European and United States bishops call for elimination of nuclear weapons globally

Kristopher Drake
July 8, 2017

The treaty - adopted by a vote of 122 in favour to one against (Netherlands), with one abstention (Singapore) - prohibits a full range of nuclear-weapon-related activities, such as undertaking to develop, test, produce, manufacture, acquire, possess or stockpile nuclear weapons or other nuclear explosive devices, as well as the use or threat of use of these weapons.

The International Campaign to Abolish Nuclear Weapons (ICAN) said Thursday it was "overwhelmingly positive about the draft treaty", adding: "We are on the cusp of a truly historic moment-when the international community declares, unambiguously, for the first time, that nuclear weapons are not only immoral, but also illegal".

She said that following Wednesday's final review of the text, she is "convinced that we have achieved a general agreement on a robust and comprehensive prohibition on nuclear weapons".

"The theory only works if you are ready to use nuclear weapons, otherwise the other side will call your bluff", she said.

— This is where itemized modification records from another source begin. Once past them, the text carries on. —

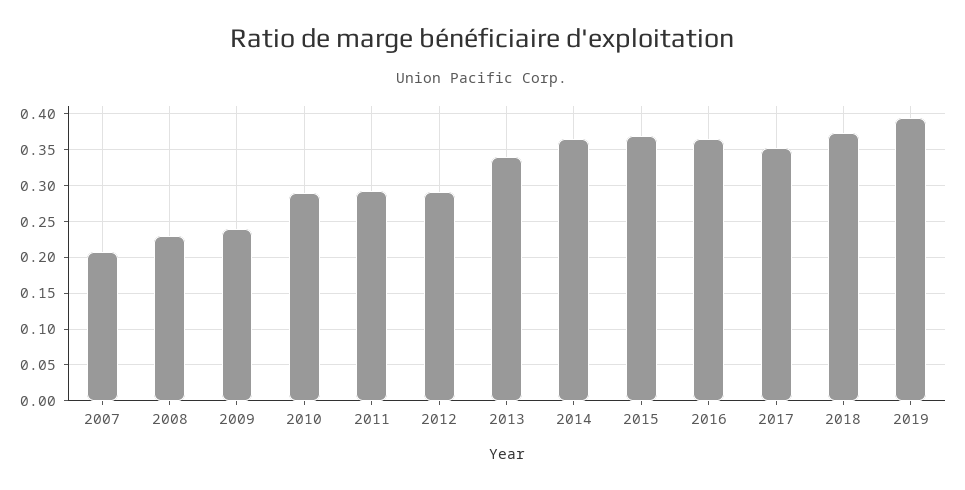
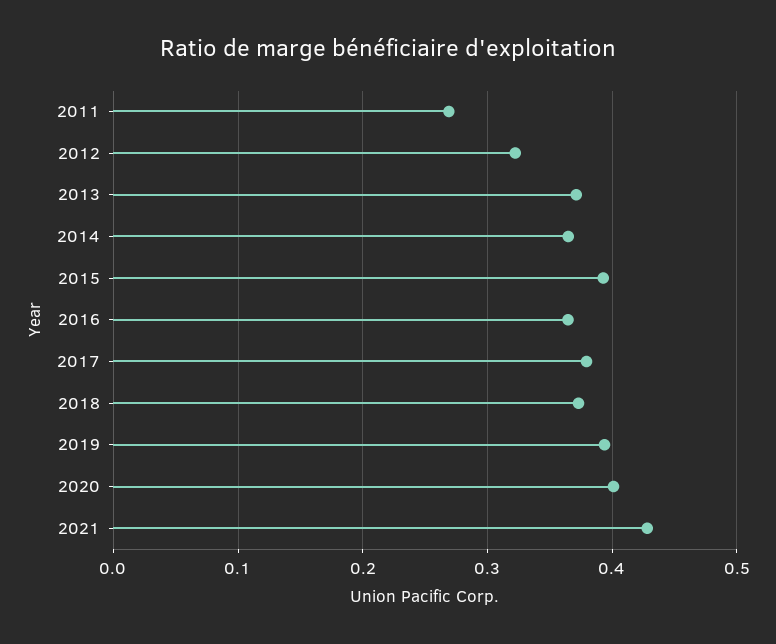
2007: 0.21 -> none
2008: 0.23 -> none
2009: 0.24 -> none
2010: 0.29 -> none
2011: 0.29 -> 0.27
2012: 0.29 -> 0.32
2013: 0.34 -> 0.37
2015: 0.37 -> 0.39
2017: 0.35 -> 0.38
2020: none -> 0.4
2021: none -> 0.43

The United States and the 8 other nuclear weapons armed states boycotted the process.

The basic premise, the treaty's opening passage states, is a recognition of "the catastrophic humanitarian consequences that would result from any use of nuclear weapons", and an agreement that their complete elimination "remains the only way to guarantee that nuclear weapons are never used again under any circumstances".

The U.S., Britain and France along with other nuclear powers instead want to strengthen the almost half-century-old Nuclear Nonproliferation Treaty, considered the cornerstone of global nonproliferation efforts.

European and US bishops call for elimination of nuclear weapons globally

But not one of the nine countries believed to possess nuclear weapons - the United States, Russia, Britain, China, France, India, Pakistan, North Korea and Israel - is supporting the treaty.

That pact sought to prevent the spread of atomic arms beyond the five original weapons powers - the U.S., Russia, Britain, France and China. "The ban treaty is the start of a new worldwide movement that gives the United States an opportunity to break from its self-destructive nuclear weapons policy".

"For too long nuclear weapons have remained the only weapon of mass destruction not explicitly prohibited in global law".

U.S. Ambassador Nikki Haley said March 27 when talks began on the nuclear weapons ban treaty that "there is nothing I want more for my family than a world with no nuclear weapons, but we have to be realistic". Not only does the treaty insist that the dangers posed by nuclear weapons "concern the security of all humanity", but it also calls the long-overdue elimination of nuclear weapons "a global public good of the highest order, serving both national and collective security interests".

Daryl Kimball, the executive director of the Washington-based Arms Control Association, applauded the treaty as a way to "delegitimize nuclear weapons and strengthen the legal and political norm against their use".